Week 5 reflection


In the readings this week, the role of women from various communities and backgrounds was discussed both in terms of their roles as activists, organizers and changemakers, but also in terms of how the international development community tries to position women to reach their own policy goals while still attempting to frame them as the agents of change, rather than pawns in their international policy games.  In Tuesday's reading regarding the Vietnamese American community of Versailles post-Katrina, the second-generation women discussed are described as active agents using their own knowledge and skills to inform and unite their neighbors.  They had to go up against a system that was institutionally rigged against them to try to save their families from the impacts of a dangerous landfill.  In contrast, the women of the Global South that are discussed in On Infertile Ground are discussed in relation to the stereotypes and Western projections forced upon them in regards to static victimhood, homogenous vulnerability, and the need to be saved by colonialist Western intervention.  Even via methods designed to help them by allowing them to practice reproductive autonomy, this line of thinking is contradictory because the international community has its own definition of what "responsible/empowering" reproductive choices are (i.e. having fewer or no children) whereas different women in different communities may believe that for them to have bodily autonomy, they should be able to have as many kids as they desire.  
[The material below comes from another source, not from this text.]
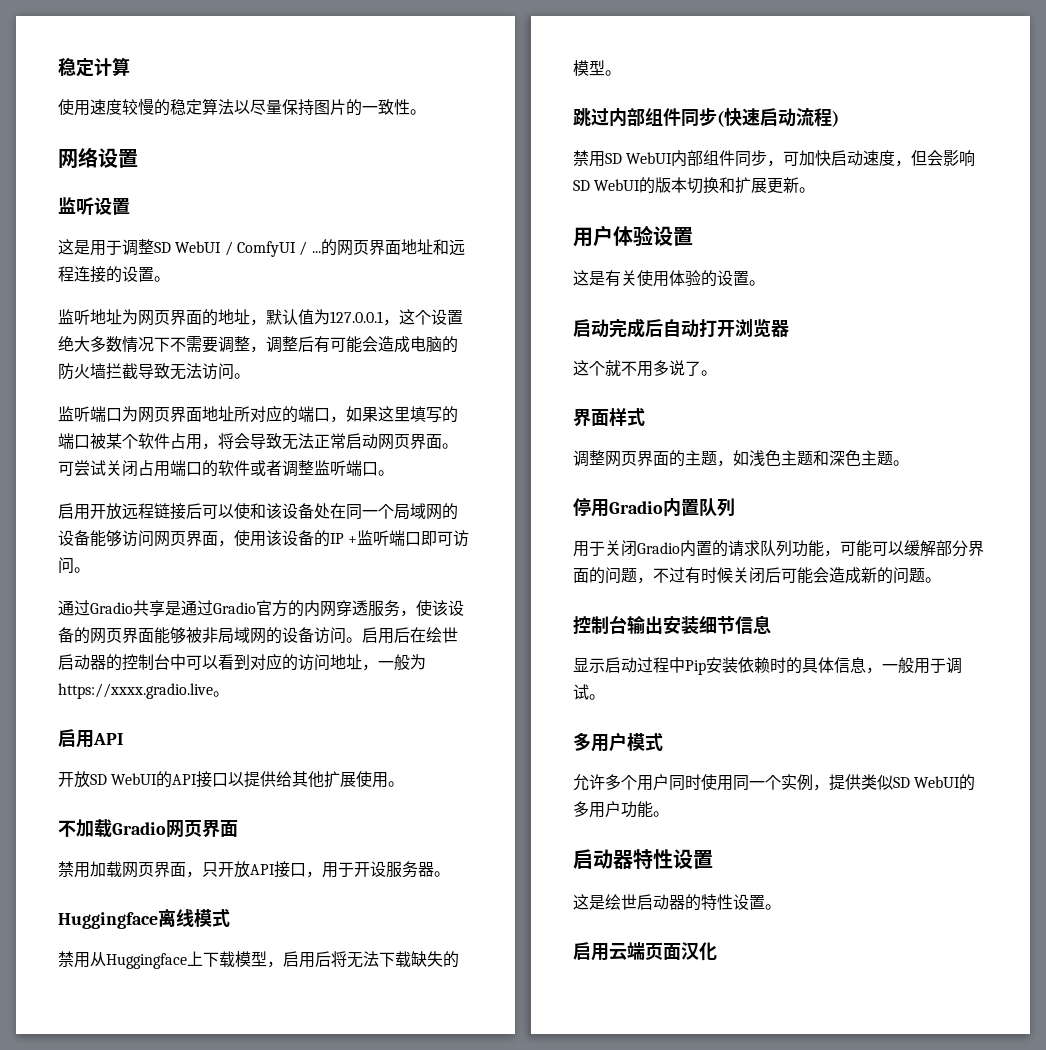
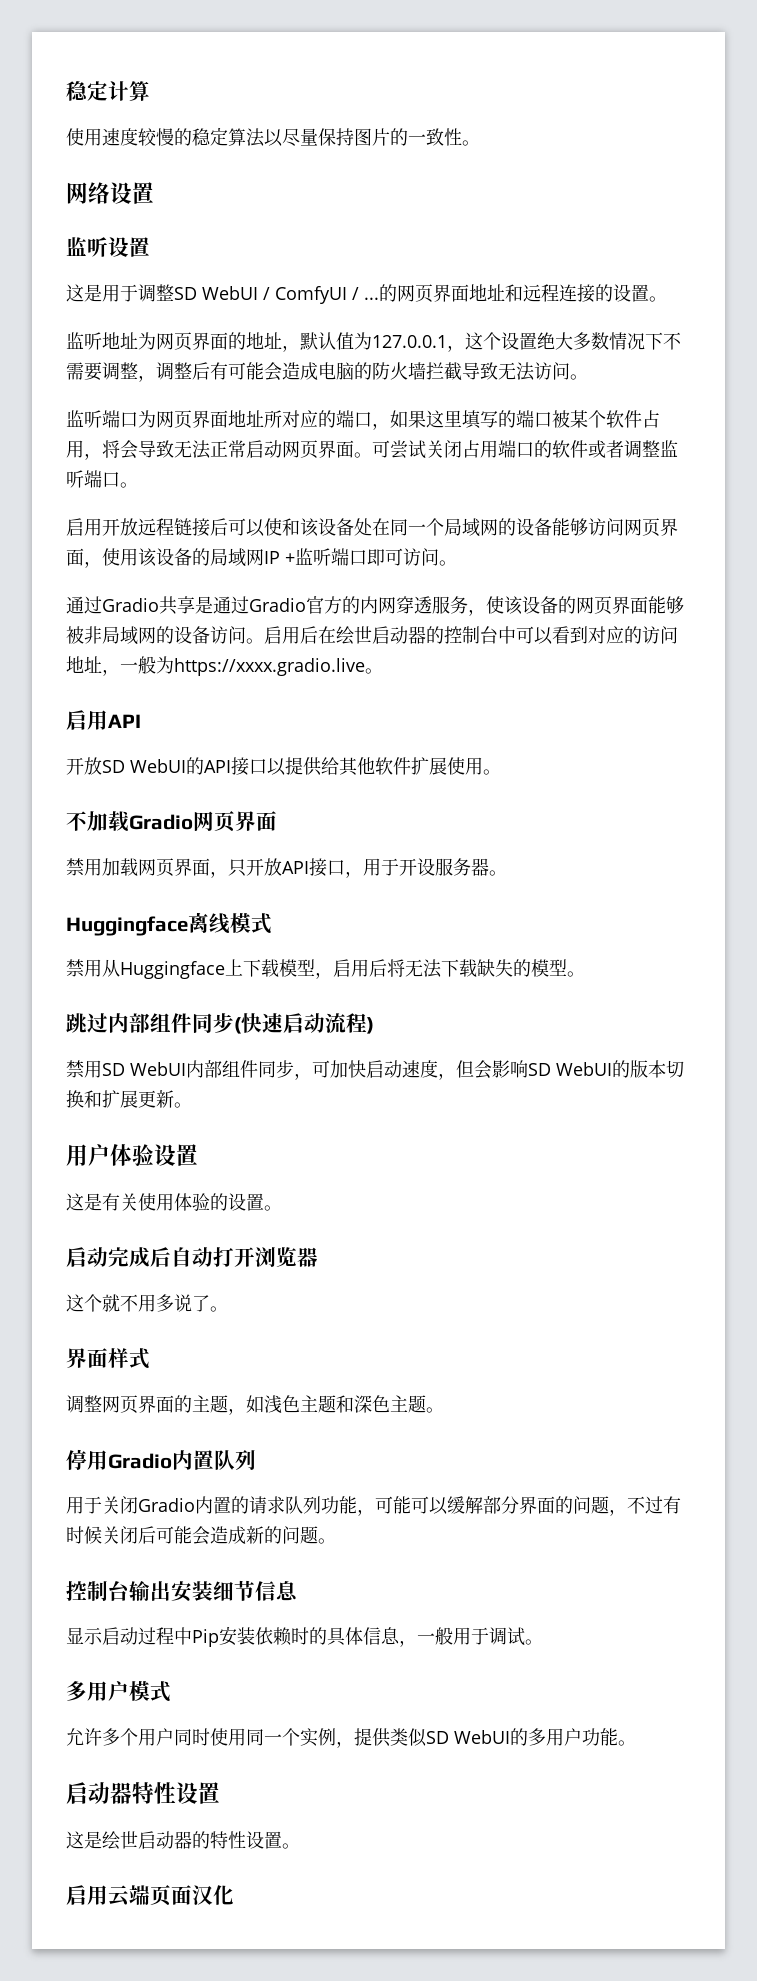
- 启用开放远程链接后可以使和该设备处在同一个局域网的设备能够访问网页界面，使用该设备的IP +监听端口即可访问。
+ 启用开放远程链接后可以使和该设备处在同一个局域网的设备能够访问网页界面，使用该设备的局域网IP +监听端口即可访问。
- 开放SD WebUI的API接口以提供给其他扩展使用。
+ 开放SD WebUI的API接口以提供给其他软件扩展使用。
This week, I found myself thinking a lot about what bodily autonomy really means in relation to different cultures with vastly different practices, beliefs, and values.  I am still concerned by the concept of development-led agency.  To me, it seemed to have a lot of negative connotations and consequences so I am still a little confused regarding whether the international development community believes that development-led agency is a good thing, a bad thing, or something trying to be good but that is inherently problematic.  It seems that development-led agency paints women as a homogenous group of poverty victims with limited life choices, yet this idea still tries to maintain that these seemingly static, vulnerable women are capable of completing school and committing to contraceptive practices.  While I obviously believe that women are capable of all that and more, it seems the international policymaking community discredits women the majority of the time, then gives them credit when it fits into one of their policy plans, such as counting on these women to use their contraceptives or take advantage of their new "freedom" through reproductive control by pursuing school or work.  I mostly dislike the concept of development-led agency because it is a conditional agency in which these women are expected to be sources of human capital, only given agency so that they can combat climate change to save the rest of the world (even though women in the Global South are the least responsible for GHG emissions) and so that they can become sources of future labor yields.  In this framework, it seems that empowering women is really just a side effect of trying to mobilize women to make choices that counteract that damage that everyone except them has caused.  

One of the main keywords from Tuesday's readings was environmental racism.  As demonstrated in the aftermath of Hurricane Katrina, environmental racism determines if and where recovery efforts are focused as well as determines where toxic waste and debris are dumped.  Communities of color are often deemed as "sacrifice zones" in which debris from wealthier, whiter areas are dumped in dangerous proximity to lower income communities.  Environmental racism links pollution and toxic waste to race and is maintained through discriminatory policies and practices that result in poisoned air, land, and water.  In Thursday's introductory reading, we are introduced to the term neo-Malthusian.  These people believe that population growth is the main driver of environmental, social, and economic problems.  The theories based on these beliefs, however, have in the past led to coercive efforts by the international community to control population growth in the Global South through non-voluntary practices, racist practices, and human rights abuses.  Populationism is a slightly different, more updated version of neo-Malthusianism because it focuses on human rights-based solutions rather than coercive population control.  Populationism operates on the belief that the earth has a limit to how much life it can sustain, but that that issue can be addressed without coercive methods.  Another term referenced that I was previously unfamiliar with is the term sexual steward.  A sexual steward is an idealized woman who is responsible about her personal fertility and about the environment.  This woman is a monolith, as she is depicted as heterosexual, able to carry and raise children, and free to make choices without fear of violence.  This concept was designed to address an international development crisis regarding population growth and finding a framework through which to change reproductive behavior without seeming as coercive as population control methods.